Volvamos a la historia que hasta ahora no comienzo. La profesora que me enseñó en el tercer grado de primaria había recogido los exámenes bimestrales de Lenguaje. Ya era la hora de la salida. De pronto escuché: “Chicos, mañana traen una tarántula dibujada en la hoja en blanco que han dejado en su cuaderno”.
Toda la tarde estuve tratando de dibujar al arácnido pero yo nunca tuve y creo –esto me hace sentir muy frustrado porque siempre quise ser artista- que nunca tendré talento para el dibujo. Me obsesioné con que el dibujo sea perfecto porque yo quería mostrar mis supuestas habilidades para el arte.

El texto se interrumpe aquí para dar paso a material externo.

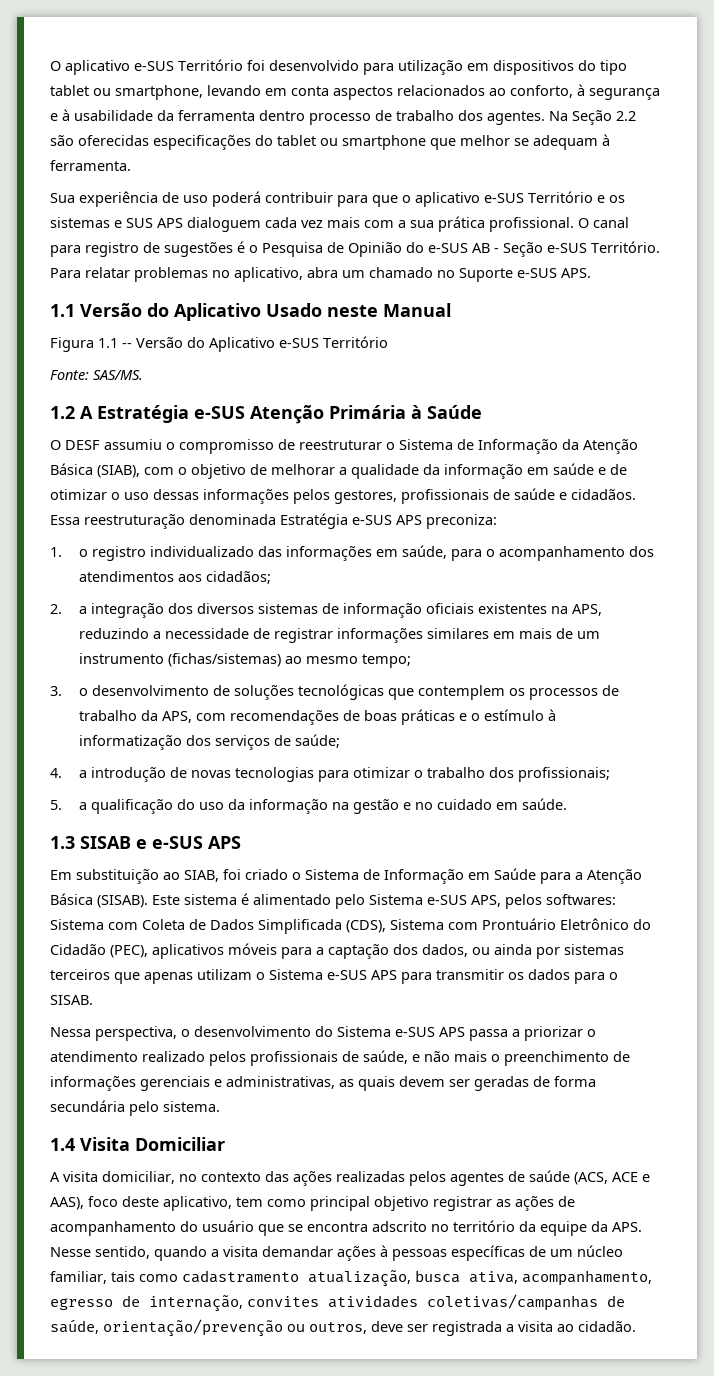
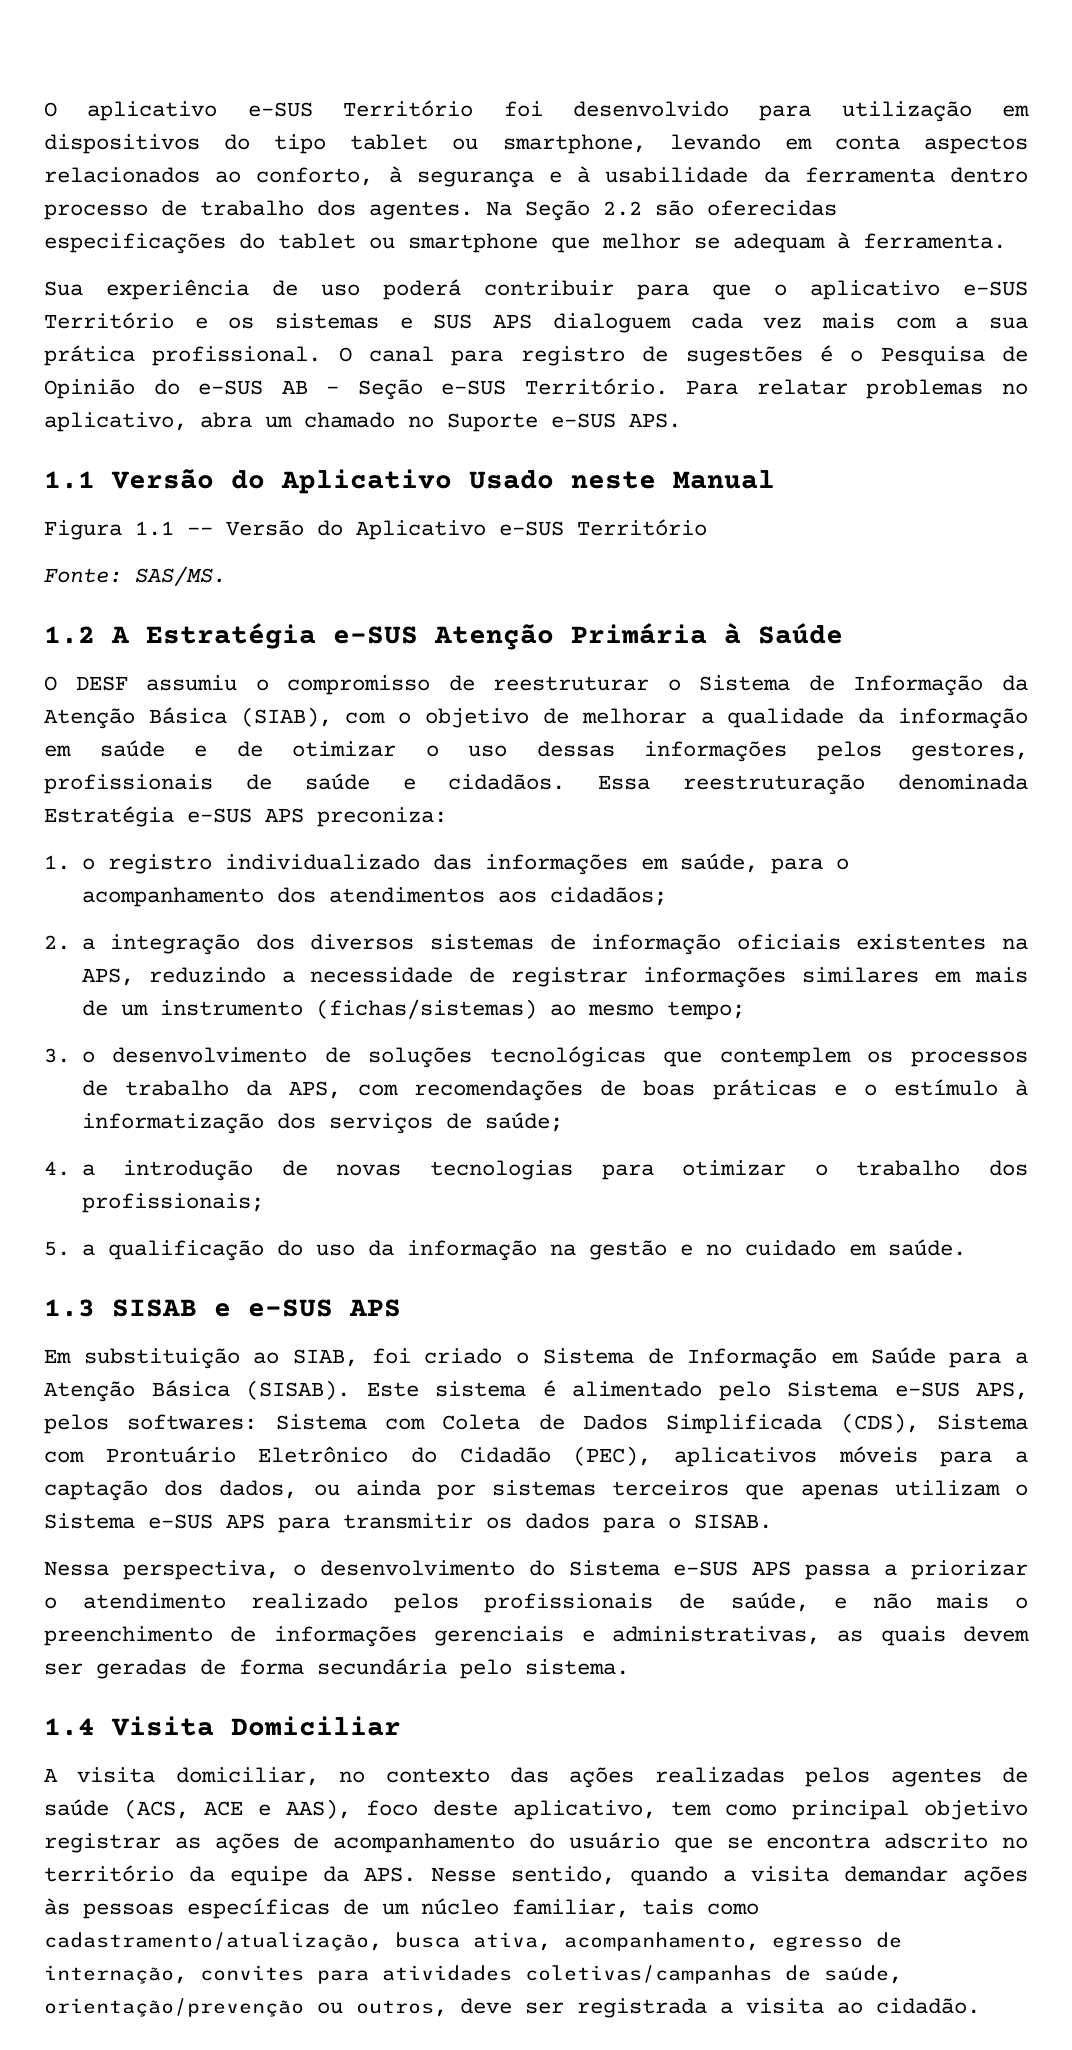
[380,1245,388,1257] à -> [44,1898,70,1915] às
[182,1270,411,1287] cadastramento atualização, -> [44,1932,382,1951] cadastramento/atualização,
(319, 1301) none -> [317,1970,369,1984] para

Mi padre llegó de noche y me vio aún haciendo mis deberes escolares.
- ¿Qué tiene que hacer? –me preguntó después de saludarme.
- Debo dibujar una tarántula, pero tiene que ser real porque es una nota importante, por eso me demoro –le dije para justificar el tiempo que me tomaba.
- Sí.
Yo seguí intentando hasta las once de la noche. Era muy tarde para un niño que al día siguiente tenía que despertarse temprano para ir al colegio; así que mi padre se ofreció por primera y única vez –y así fue: por primera y única vez- a hacer mi tarea. Lo hizo para que yo pueda dormir.
Al día siguiente, cuando me desperté, encontré dibujada una tarántula casi fotográfica en mi cuaderno: negra, peluda, realmente espeluznante. Yo estaba muy entusiasmado.
En ese momento mi padre fue un verdadero mártir. Se propuso y logró dibujar una tarántula para que yo pueda cumplir mi tarea que implicaba una nota muy importante. Ya sabemos que, en realidad, era para satisfacer mi ego de pseudoartista.
- ¿Hicieron lo que les dejé? –dijo la profesora pronunciando la pregunta que tanto esperaba.
- Sí –gritó el coro desafinado de niños de ocho años de edad.
- ¿Todos hicieron su carátula?
“¿Carátula? ¿Qué es una carátula?”, me pregunté.